Voilà, c'était fait.

La télé était aux ordres.

Comme elle n'était pas en bonne main,

Il la voulait sous la sienne.

Alors, de main de maître, et sans y aller de main morte,

Après avoir minutieusement mis la dernière main sur la chose,

et profitant du fait qu'il l'avait,

la main,

Il la mit à la pâte

et fit main basse sur le pays.

« Arrêtez-le ! »

s'écrièrent les fidèles de Vertueuse Opposition,

« Jeu de mains, jeu de vilain! »

Et comme il restait imperturbable,

que de ces cris il se lavait les mains, on crut un moment

qu'ils allaient contre lui en venir aux dites,

en lever une sur lui.

« Bas les pattes ! » leur répond Léviathan, « êtres de peu de mémoire ! » 

 

 Alors chacun se mit à fouiller jusqu'aux recoins les plus obscurs de l'Histoire du pays (en réalité, ce pays n'existe pas et ses grands personnages ne ressemblent à personne). Pour quel résultat ? On en reste aux suppositions.

 L'opposition aurait, à une certaine époque, "ignoré" les amitiés de son président avec des gens peu recommandables. Elle aurait gardé le silence sur l'affaire dite des « micros », ce même président ayant espionné des personnalités du pays ou d'autres, étrangères. Elle n'aurait pas été plus bavarde quand chaque année il déposait des fleurs sur la tombe d'un agent de l'ennemi. En outre, le public n'aurait pas été informé des aimables relations diplomatiques et financières entretenues par ses représentants avec des chefs d'états peu scrupuleux qui, sur d'autres continents, maintenaient leurs peuples dans la misère. Bref, l'accès au pouvoir de l'opposition à l'époque n'aurait guère changé les habitudes, ni les rapports des gouvernants avec les médias, il serait donc mal venu aujourd'hui de lui jeter la première pierre.
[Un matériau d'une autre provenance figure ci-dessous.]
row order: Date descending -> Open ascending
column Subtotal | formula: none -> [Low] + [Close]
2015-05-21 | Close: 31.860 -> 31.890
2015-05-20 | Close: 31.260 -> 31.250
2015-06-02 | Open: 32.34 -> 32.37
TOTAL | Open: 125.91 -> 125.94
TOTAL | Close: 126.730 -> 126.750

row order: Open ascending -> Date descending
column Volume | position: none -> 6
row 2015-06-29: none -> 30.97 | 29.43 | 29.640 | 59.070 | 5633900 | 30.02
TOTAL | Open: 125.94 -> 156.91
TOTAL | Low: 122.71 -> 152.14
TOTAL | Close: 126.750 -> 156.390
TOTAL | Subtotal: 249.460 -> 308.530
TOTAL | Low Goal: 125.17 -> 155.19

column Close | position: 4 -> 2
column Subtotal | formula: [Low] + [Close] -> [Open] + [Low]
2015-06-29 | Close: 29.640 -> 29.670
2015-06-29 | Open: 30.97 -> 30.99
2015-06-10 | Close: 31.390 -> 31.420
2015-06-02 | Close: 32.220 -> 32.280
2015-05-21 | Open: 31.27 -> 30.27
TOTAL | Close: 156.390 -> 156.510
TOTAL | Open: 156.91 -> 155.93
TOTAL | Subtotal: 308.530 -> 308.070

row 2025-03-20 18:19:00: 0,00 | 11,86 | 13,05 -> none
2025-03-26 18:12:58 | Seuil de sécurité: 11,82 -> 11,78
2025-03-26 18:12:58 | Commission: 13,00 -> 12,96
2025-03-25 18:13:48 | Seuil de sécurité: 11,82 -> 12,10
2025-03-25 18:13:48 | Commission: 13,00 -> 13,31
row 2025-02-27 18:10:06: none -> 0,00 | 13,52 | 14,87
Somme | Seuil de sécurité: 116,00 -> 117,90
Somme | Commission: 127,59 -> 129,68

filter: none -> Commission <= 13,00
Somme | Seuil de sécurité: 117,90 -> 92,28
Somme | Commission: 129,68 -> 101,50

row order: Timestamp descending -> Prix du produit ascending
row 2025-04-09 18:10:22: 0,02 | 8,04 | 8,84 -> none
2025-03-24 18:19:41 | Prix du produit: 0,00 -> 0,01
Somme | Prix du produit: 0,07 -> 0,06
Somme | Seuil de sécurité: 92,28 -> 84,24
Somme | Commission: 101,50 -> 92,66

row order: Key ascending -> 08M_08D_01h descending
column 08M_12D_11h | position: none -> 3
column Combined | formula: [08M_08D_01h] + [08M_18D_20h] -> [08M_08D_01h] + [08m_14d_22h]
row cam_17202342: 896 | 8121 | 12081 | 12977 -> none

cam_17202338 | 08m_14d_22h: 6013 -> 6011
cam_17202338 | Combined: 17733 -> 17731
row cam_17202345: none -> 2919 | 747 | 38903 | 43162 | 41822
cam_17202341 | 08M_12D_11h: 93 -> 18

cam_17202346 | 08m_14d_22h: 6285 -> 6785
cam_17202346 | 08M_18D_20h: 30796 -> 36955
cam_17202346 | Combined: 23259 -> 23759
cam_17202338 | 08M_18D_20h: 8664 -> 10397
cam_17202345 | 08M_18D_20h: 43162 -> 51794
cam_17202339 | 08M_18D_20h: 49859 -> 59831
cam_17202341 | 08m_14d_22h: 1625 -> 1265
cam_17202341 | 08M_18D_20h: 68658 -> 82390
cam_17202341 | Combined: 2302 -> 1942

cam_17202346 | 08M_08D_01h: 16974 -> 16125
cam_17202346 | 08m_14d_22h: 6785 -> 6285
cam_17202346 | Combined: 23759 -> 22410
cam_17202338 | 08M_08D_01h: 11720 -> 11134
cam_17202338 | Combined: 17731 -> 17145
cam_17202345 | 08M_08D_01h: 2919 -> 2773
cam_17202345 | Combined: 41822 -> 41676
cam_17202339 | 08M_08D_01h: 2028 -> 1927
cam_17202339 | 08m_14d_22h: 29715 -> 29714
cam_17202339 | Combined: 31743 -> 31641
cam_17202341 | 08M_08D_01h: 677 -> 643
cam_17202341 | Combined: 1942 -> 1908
 Mais en retrouvant la mémoire, de cris en chuchotements, on relativisa le diktat. L'opposition prit conscience du fait qu'elle existait, qu'elle était libre, qu'elle disposait de journaux, de journalistes, de chroniqueurs, de temps d'antenne, d'humoristes, d'imitateurs, de chanteurs, de comédiens, de footballeurs, de sites, de blogs, de partis, de syndicats et d'associations de toutes sortes, et surtout elle put se rendre compte que l'opération politique visant à mettre au pas les médias, avait suffisamment fait les choux gras des dits pour, à la fin des fins, faire chou blanc.